[Assignment] What you output must match, exactly, the lines from the start of the records to the line containing "text: 42% ->", both ends kept and pictures excluded.
--- --- ---
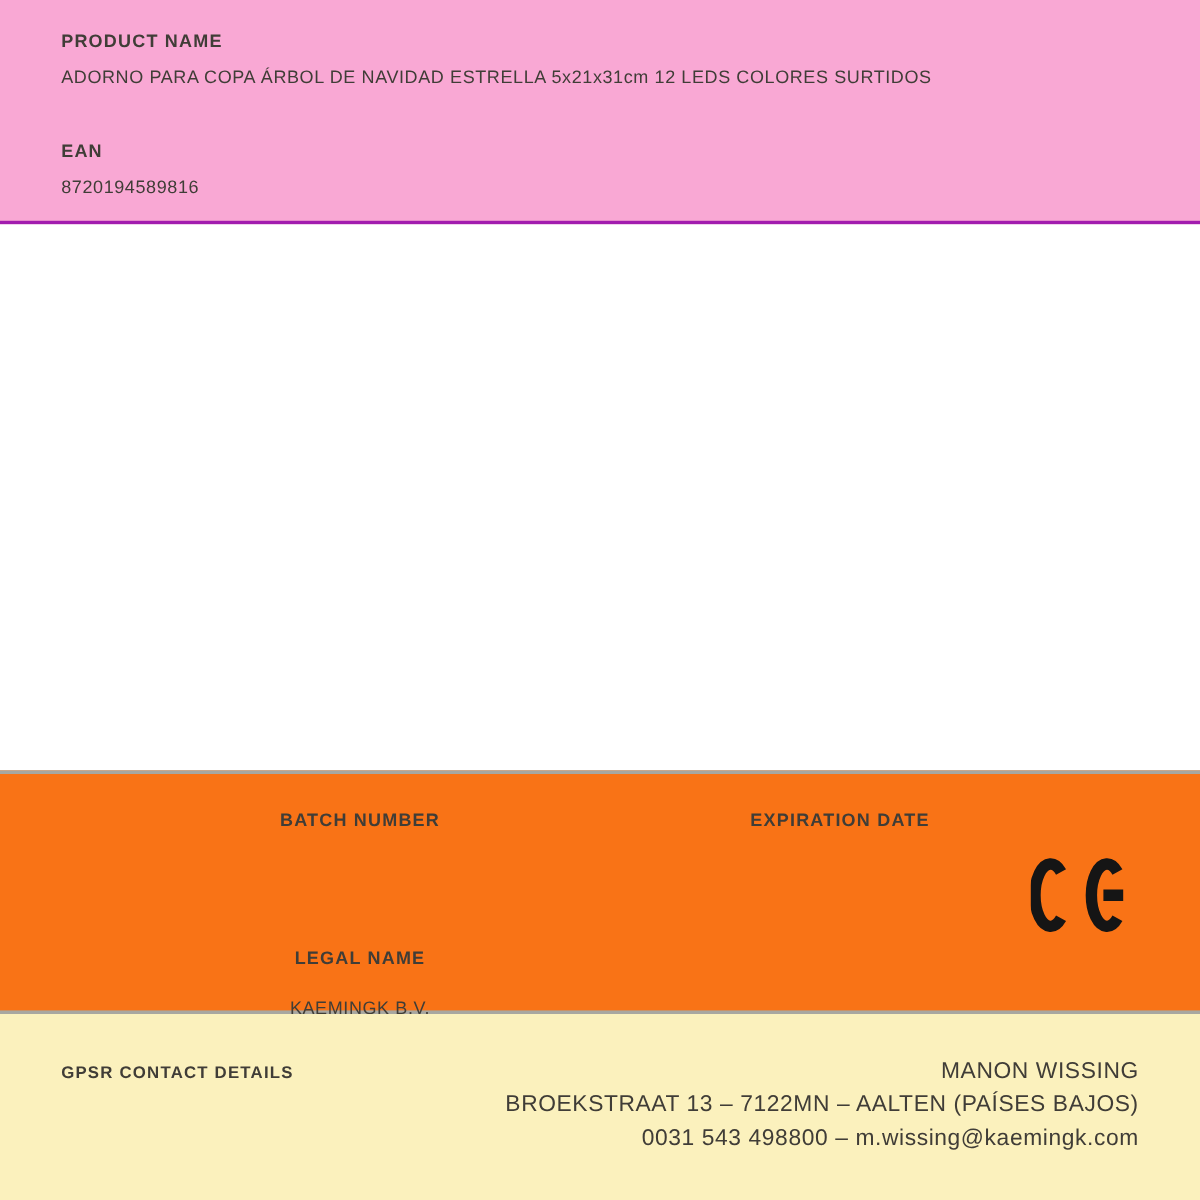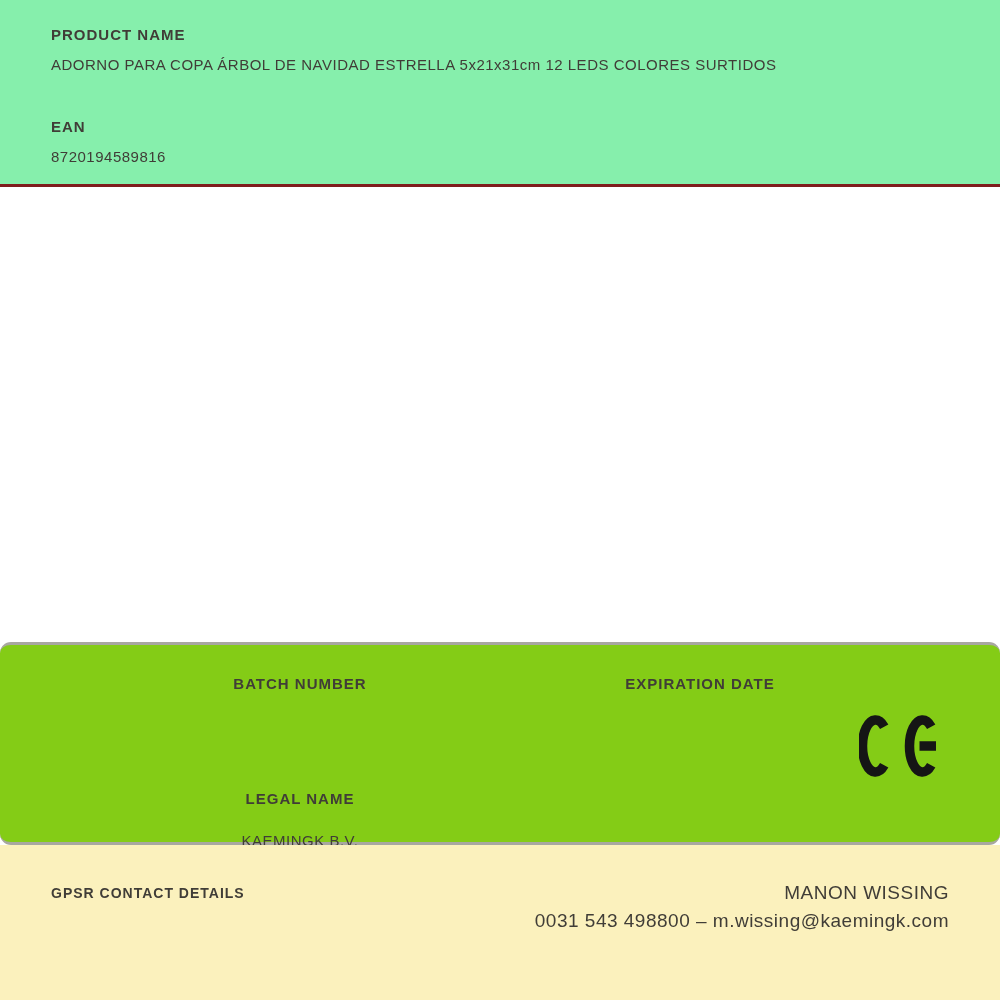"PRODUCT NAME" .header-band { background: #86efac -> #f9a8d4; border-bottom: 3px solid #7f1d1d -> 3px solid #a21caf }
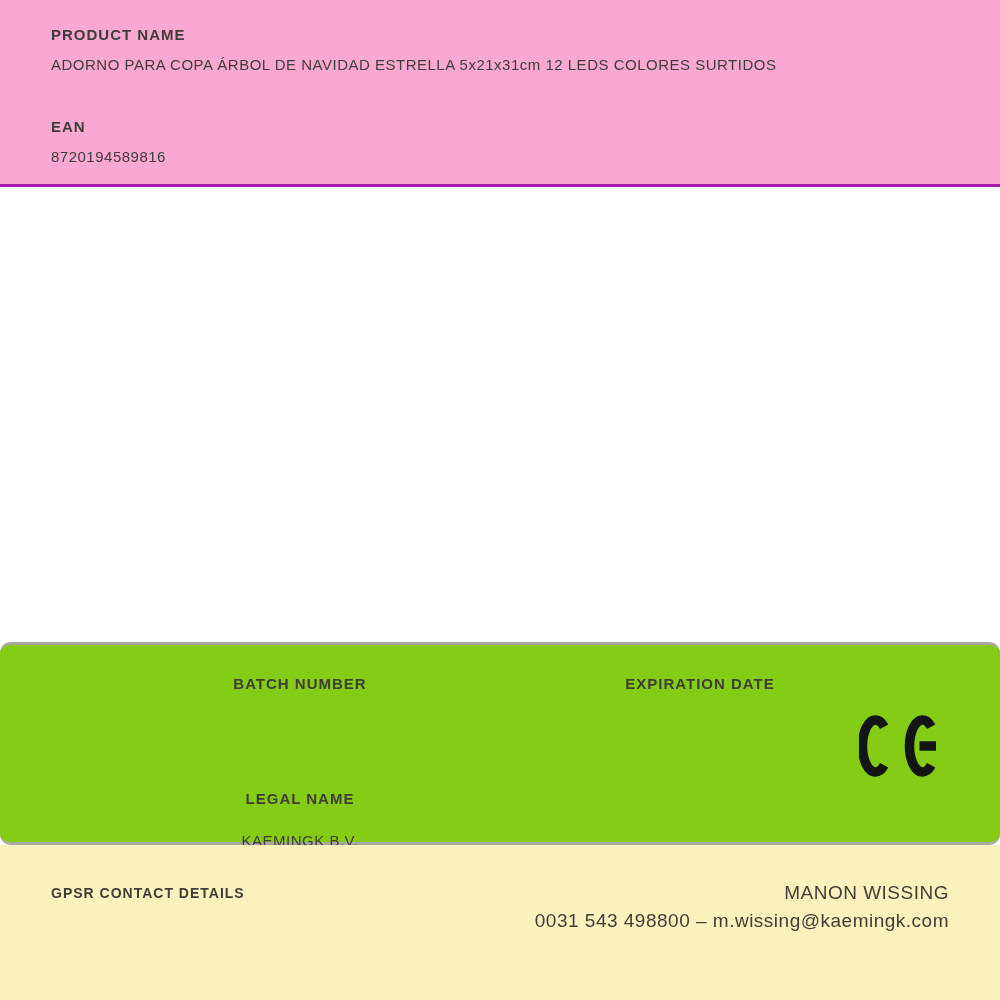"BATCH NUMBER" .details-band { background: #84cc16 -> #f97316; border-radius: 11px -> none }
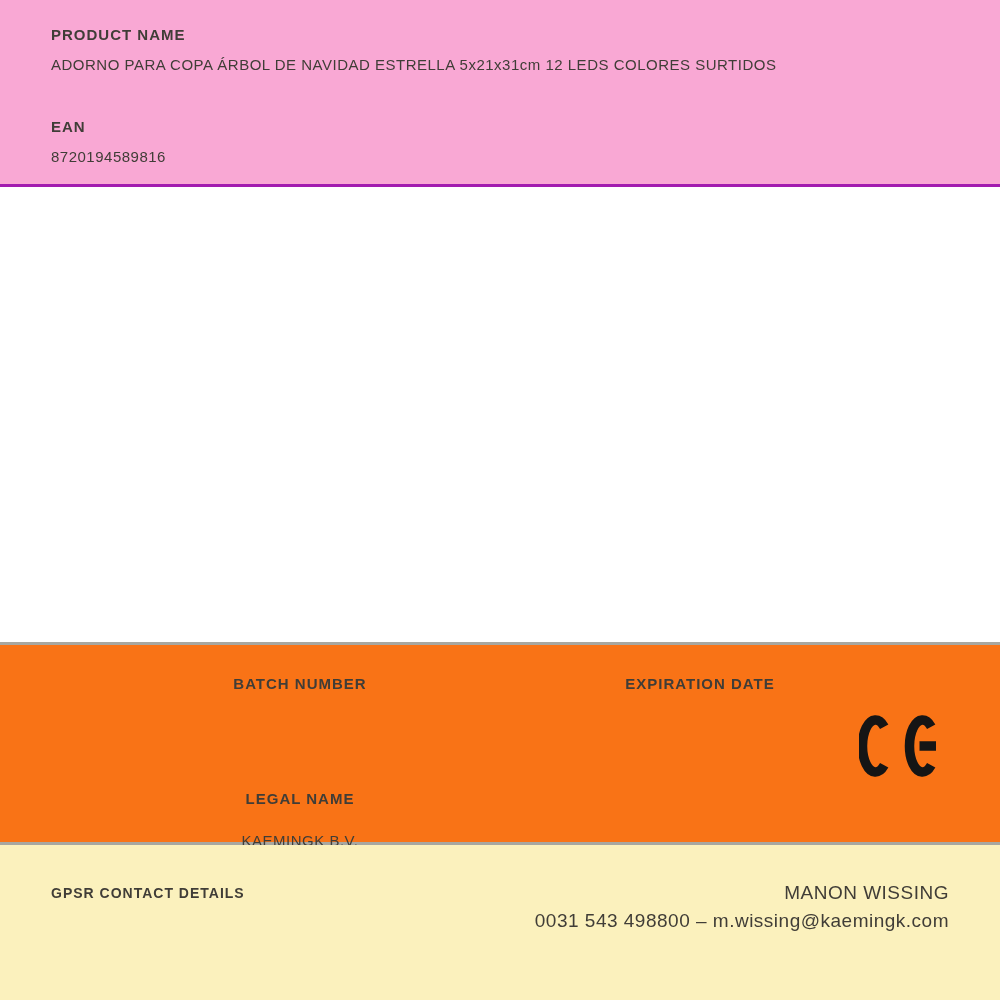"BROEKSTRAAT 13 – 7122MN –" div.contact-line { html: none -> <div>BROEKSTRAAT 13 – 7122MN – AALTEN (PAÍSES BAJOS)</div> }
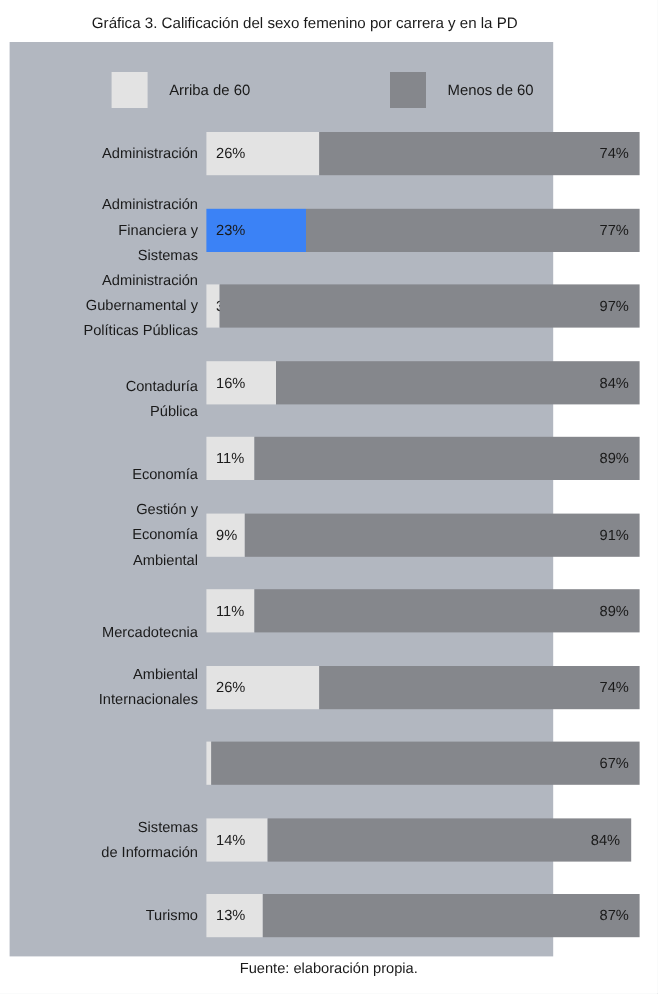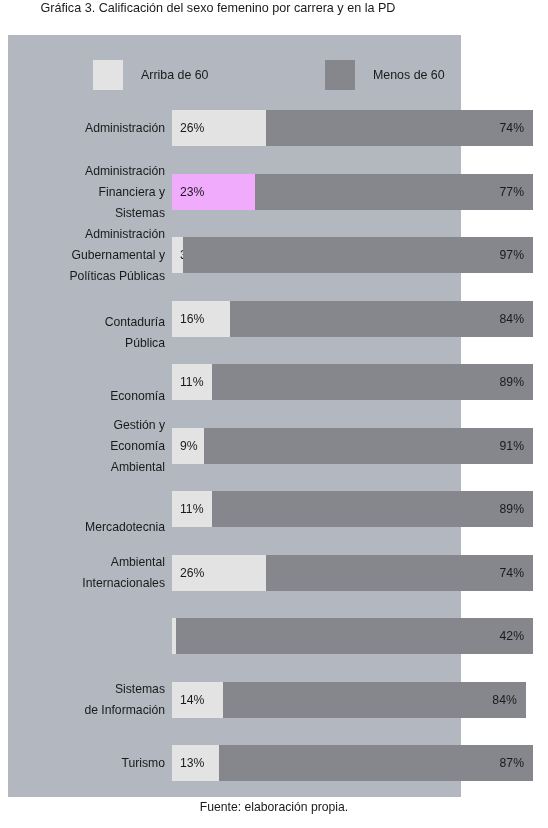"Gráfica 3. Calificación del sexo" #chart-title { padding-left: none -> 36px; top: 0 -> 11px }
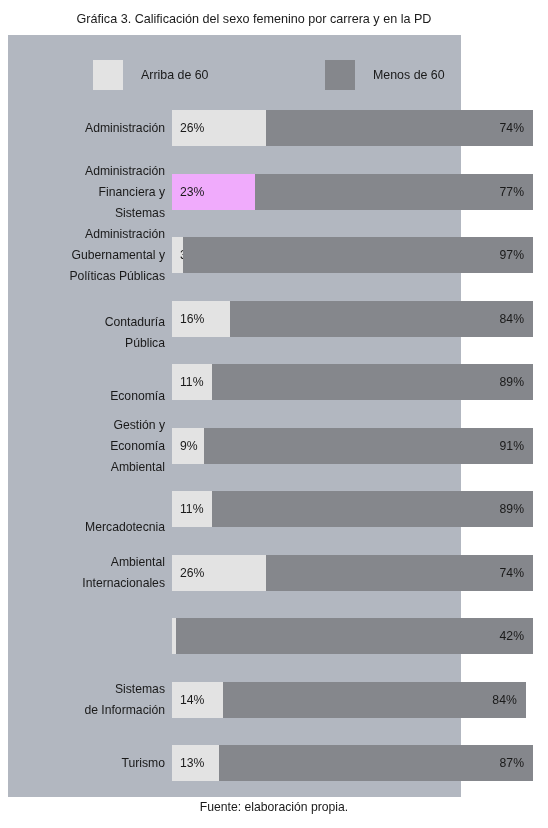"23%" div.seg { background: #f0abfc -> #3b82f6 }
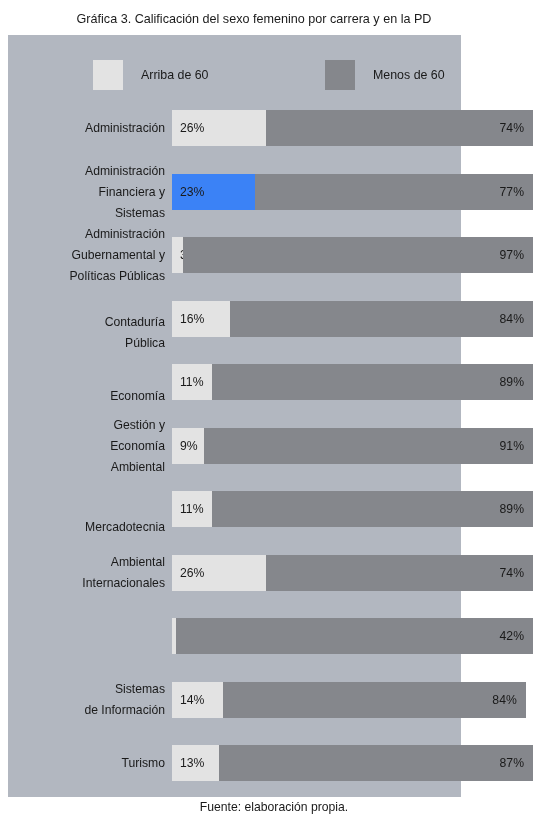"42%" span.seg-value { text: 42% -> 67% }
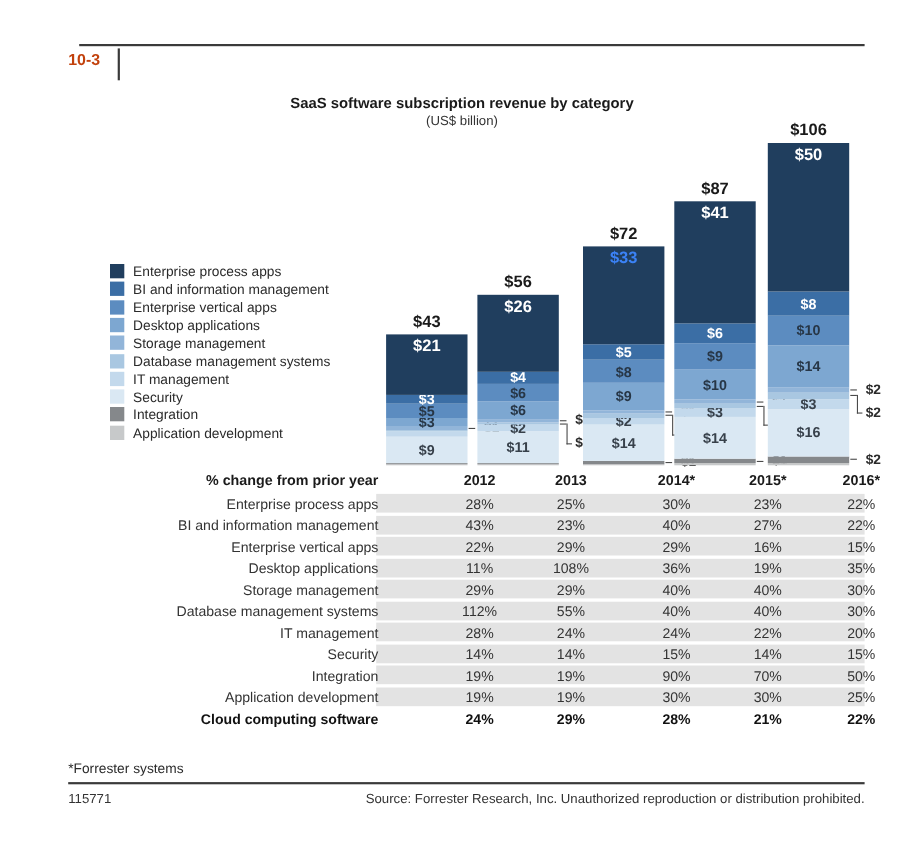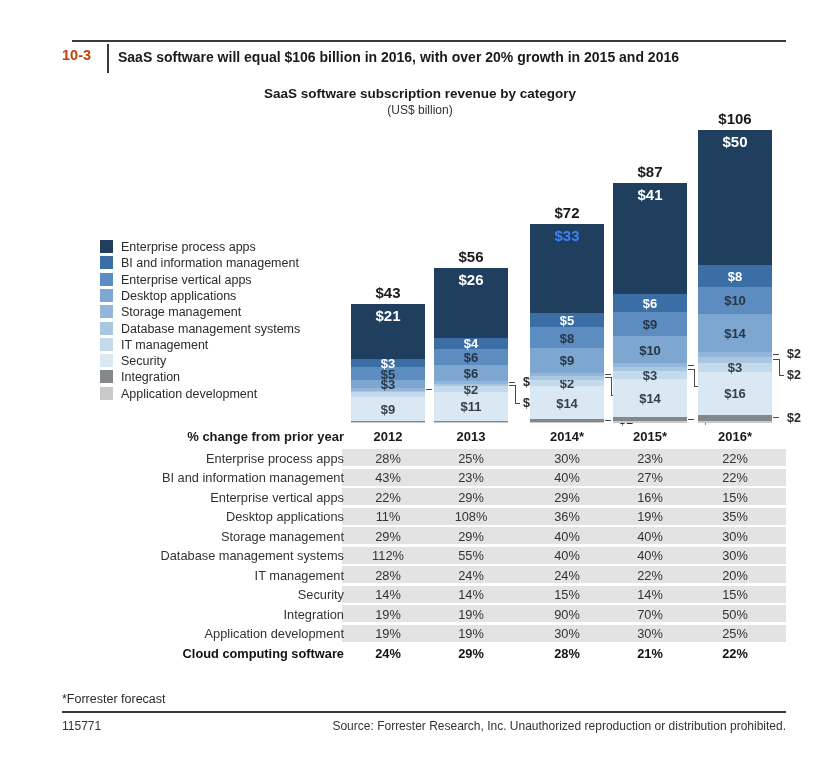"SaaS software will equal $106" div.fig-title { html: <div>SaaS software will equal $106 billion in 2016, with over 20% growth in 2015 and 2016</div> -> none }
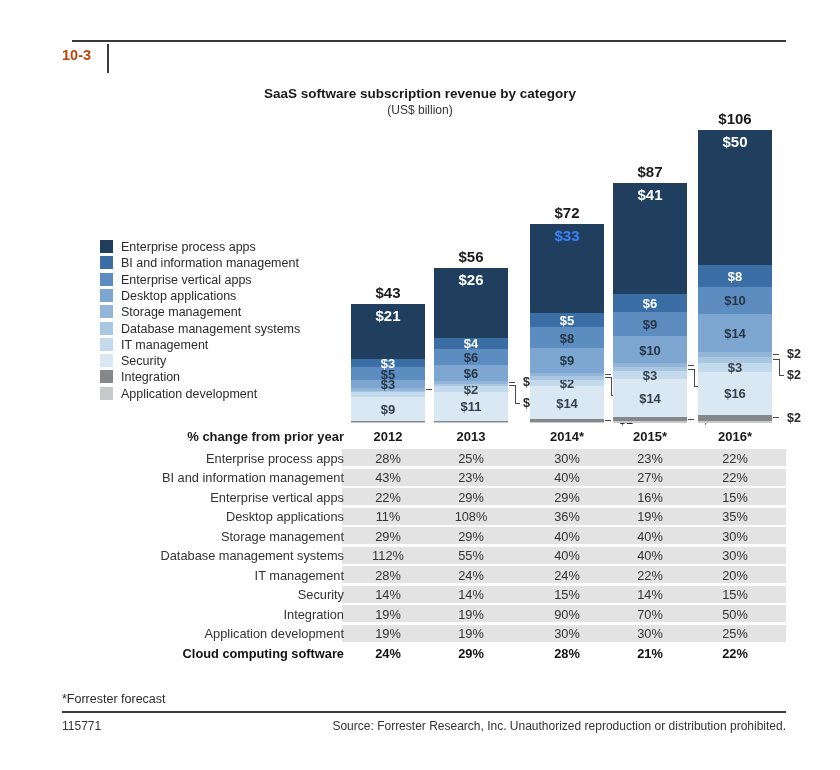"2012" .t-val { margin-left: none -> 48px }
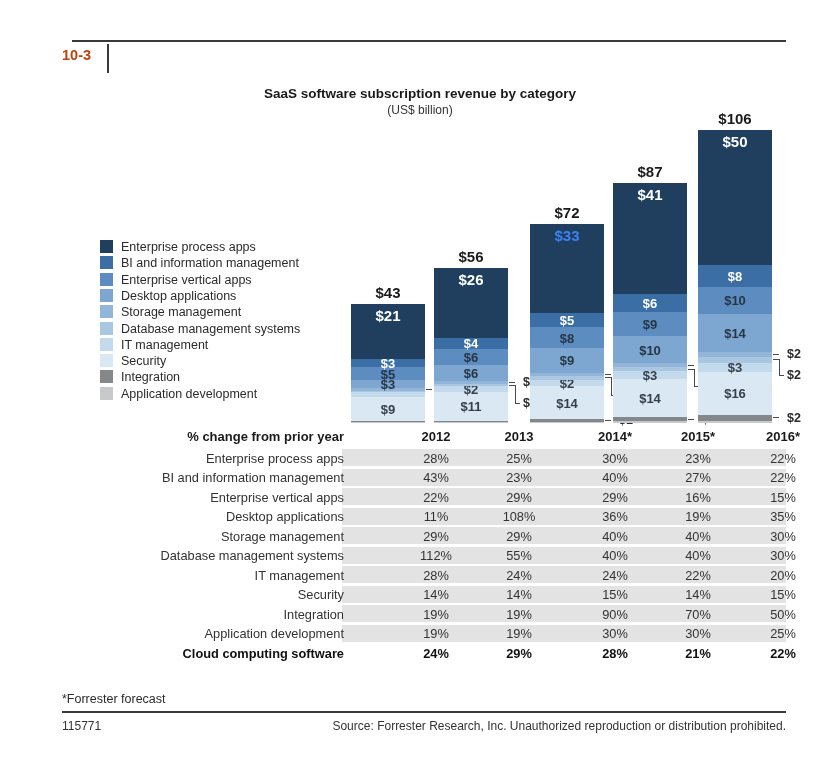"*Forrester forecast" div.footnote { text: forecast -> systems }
--- --- ---
[Solution to the exercise]
"PRODUCT NAME" .header-band { background: #86efac -> #f9a8d4; border-bottom: 3px solid #7f1d1d -> 3px solid #a21caf }
"BATCH NUMBER" .details-band { background: #84cc16 -> #f97316; border-radius: 11px -> none }
"BROEKSTRAAT 13 – 7122MN –" div.contact-line { html: none -> <div>BROEKSTRAAT 13 – 7122MN – AALTEN (PAÍSES BAJOS)</div> }
"Gráfica 3. Calificación del sexo" #chart-title { padding-left: none -> 36px; top: 0 -> 11px }
"23%" div.seg { background: #f0abfc -> #3b82f6 }
"42%" span.seg-value { text: 42% -> 67% }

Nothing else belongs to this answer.